The patch doesn't consider what the PCI sub-system does with regard to
RPM. Have a look at pci_pm_init().

I'd understand to add the call to pm_runtime_dont_use_autosuspend(),
but for all other added calls I see no justification.

If being unsure about when to use which RPM call best involve
linux-pm@vger.kernel.org.

^ permalink raw reply	[flat|nested] 6+ messages in thread

* Re: Warning due to "ALSA: hda: intel: More comprehensive PM runtime setup for controller driver"
  2021-11-18 20:33 Warning due to "ALSA: hda: intel: More comprehensive PM runtime setup for controller driver" Heiner Kallweit
@ 2021-11-18 21:28 ` Takashi Iwai
  2021-11-18 22:13   ` Heiner Kallweit
  0 siblings, 1 reply; 6+ messages in thread
From: Takashi Iwai @ 2021-11-18 21:28 UTC (permalink / raw)
  To: Heiner Kallweit; +Cc: alsa-devel, Linux PM

On Thu, 18 Nov 2021 21:33:34 +0100,
Heiner Kallweit wrote:
> 
> I get the following warning caused by 4f66a9ef37d3 ("ALSA: hda: intel: More
> comprehensive PM runtime setup for controller driver"):
> 
> snd_hda_intel 0000:00:1f.3: Unbalanced pm_runtime_enable!
> 
> Not sure how this patch was tested because the warning is obvious.
> The patch doesn't consider what the PCI sub-system does with regard to
> RPM. Have a look at pci_pm_init().
> 
> I'd understand to add the call to pm_runtime_dont_use_autosuspend(),
> but for all other added calls I see no justification.
> 
> If being unsure about when to use which RPM call best involve
> linux-pm@vger.kernel.org.

Thanks for the notice.  It's been through Intel CI and tests on a few
local machines, maybe we haven't checked carefully those errors but
only concentrated on the other issues, as it seems.
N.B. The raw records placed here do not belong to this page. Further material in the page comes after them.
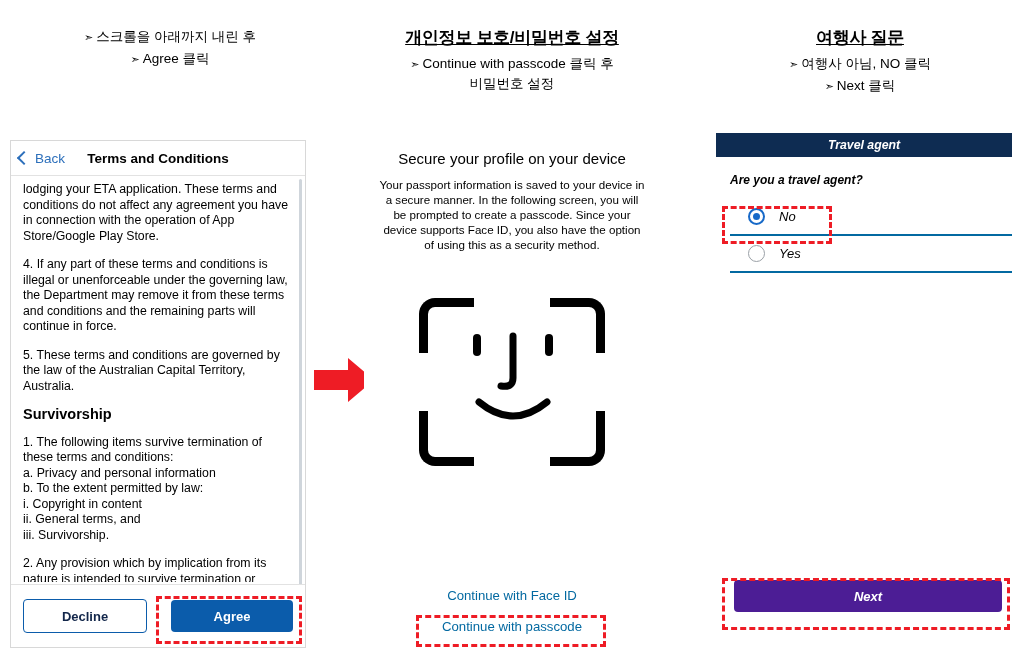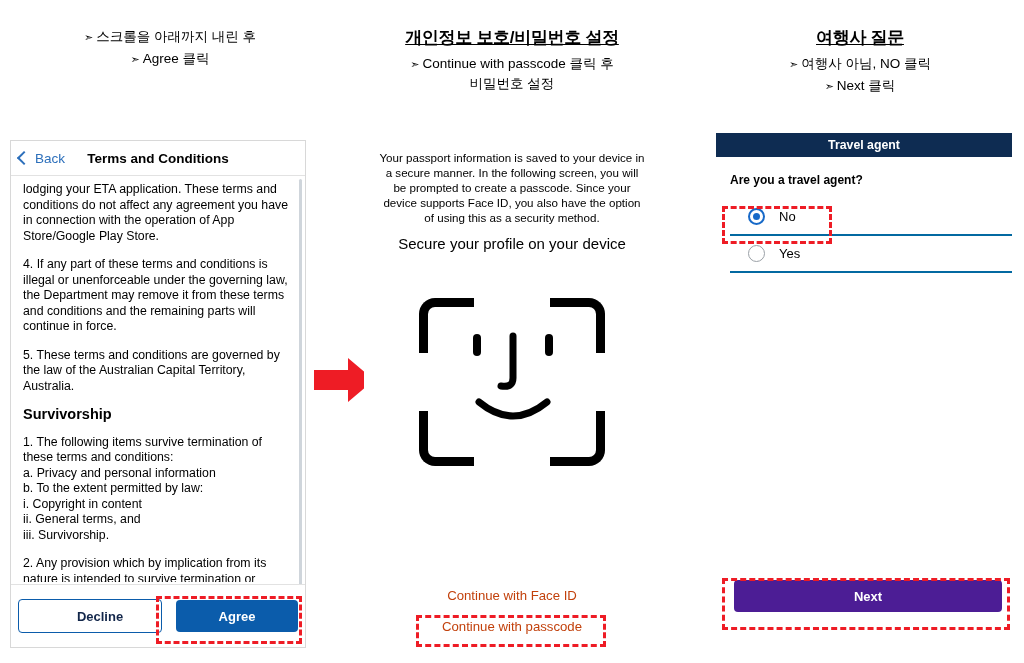"Travel agent" #panel3 { font-style: none -> italic }
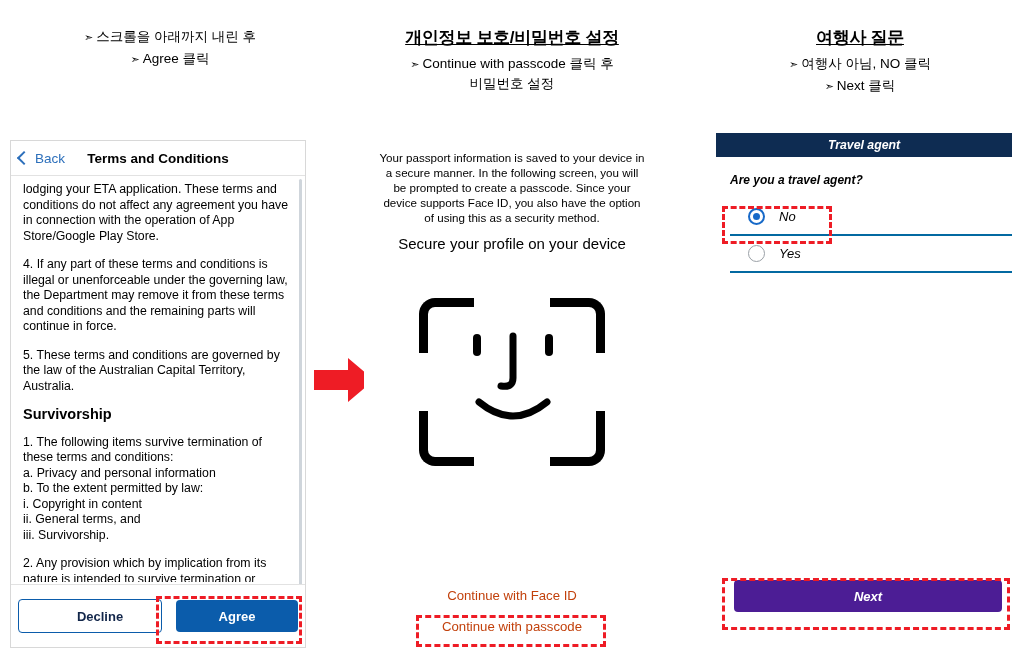"Your passport information is saved" div { order: before "Secure your profile on your" -> after "Secure your profile on your" }
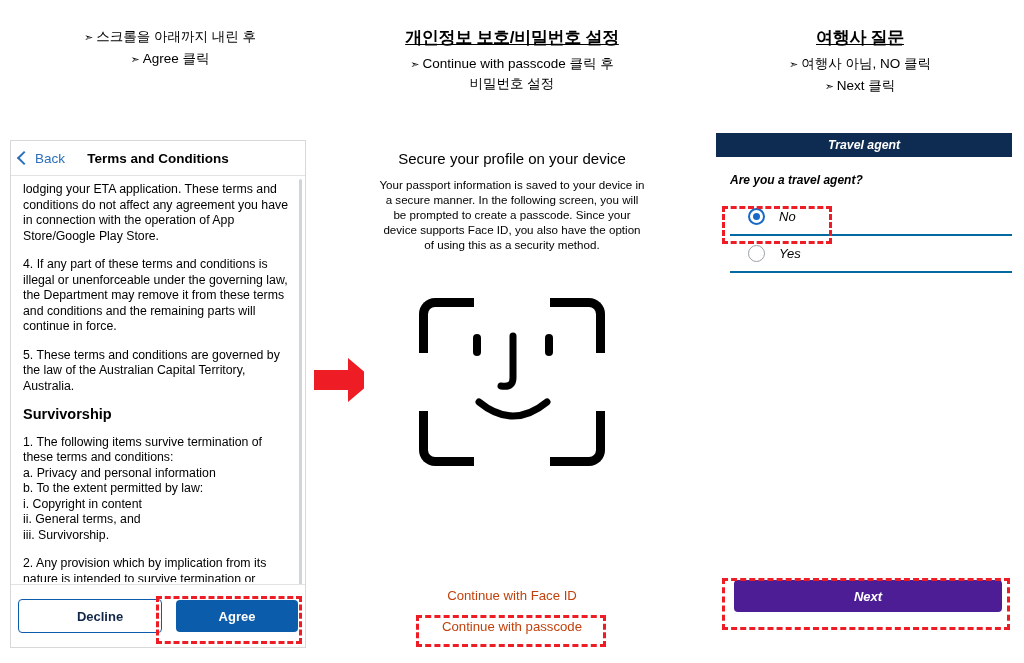"Continue with Face ID" .link-blue { color: #c2410c -> #0369a1 }
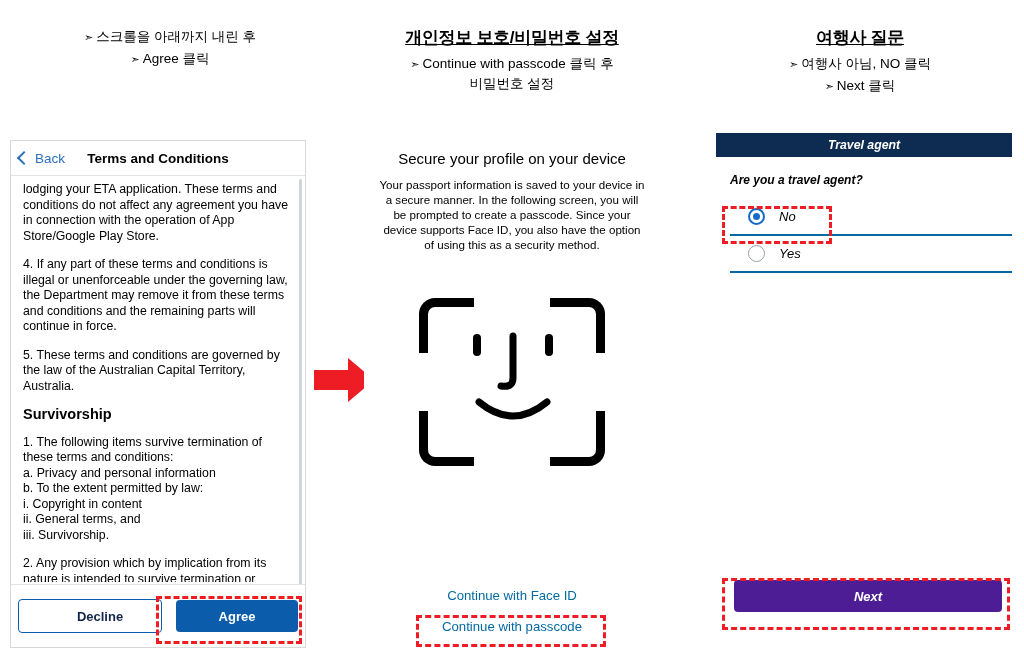"Decline" .btn-outline { padding-left: 20px -> none }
There were two problems: one was the runtime PM being kicked off even
during the PCI driver remove call, and another was the proper runtime
PM setup after re-binding.

For avoiding the former, only the pm_runtime_forbid() (and maybe
pm_runtime_dont_use_autosuspend(), too) would suffice?  Also, for PCI
device, no need for pm_runtime_set_supended() at remove, right?

thanks,

Takashi

^ permalink raw reply	[flat|nested] 6+ messages in thread

* Re: Warning due to "ALSA: hda: intel: More comprehensive PM runtime setup for controller driver"
  2021-11-18 21:28 ` Takashi Iwai
@ 2021-11-18 22:13   ` Heiner Kallweit
  2021-11-19 13:51     ` Takashi Iwai
  0 siblings, 1 reply; 6+ messages in thread
From: Heiner Kallweit @ 2021-11-18 22:13 UTC (permalink / raw)
  To: Takashi Iwai; +Cc: alsa-devel, Linux PM

On 18.11.2021 22:28, Takashi Iwai wrote:
> On Thu, 18 Nov 2021 21:33:34 +0100,
> Heiner Kallweit wrote:
>>
>> I get the following warning caused by 4f66a9ef37d3 ("ALSA: hda: intel: More
>> comprehensive PM runtime setup for controller driver"):
>>
>> snd_hda_intel 0000:00:1f.3: Unbalanced pm_runtime_enable!
>>
>> Not sure how this patch was tested because the warning is obvious.
>> The patch doesn't consider what the PCI sub-system does with regard to
>> RPM. Have a look at pci_pm_init().
>>
>> I'd understand to add the call to pm_runtime_dont_use_autosuspend(),
>> but for all other added calls I see no justification.
>>
>> If being unsure about when to use which RPM call best involve
>> linux-pm@vger.kernel.org.
> 
> Thanks for the notice.  It's been through Intel CI and tests on a few
> local machines, maybe we haven't checked carefully those errors but
> only concentrated on the other issues, as it seems.
> 
> There were two problems: one was the runtime PM being kicked off even
> during the PCI driver remove call, and another was the proper runtime
> PM setup after re-binding.
> 

Having a look at the commit message of "ALSA: hda: fix general protection
fault in azx_runtime_idle" the following sounds weird:

  - pci-driver.c:pm_runtime_put_sync() leads to a call
    to rpm_idle() which again calls azx_runtime_idle()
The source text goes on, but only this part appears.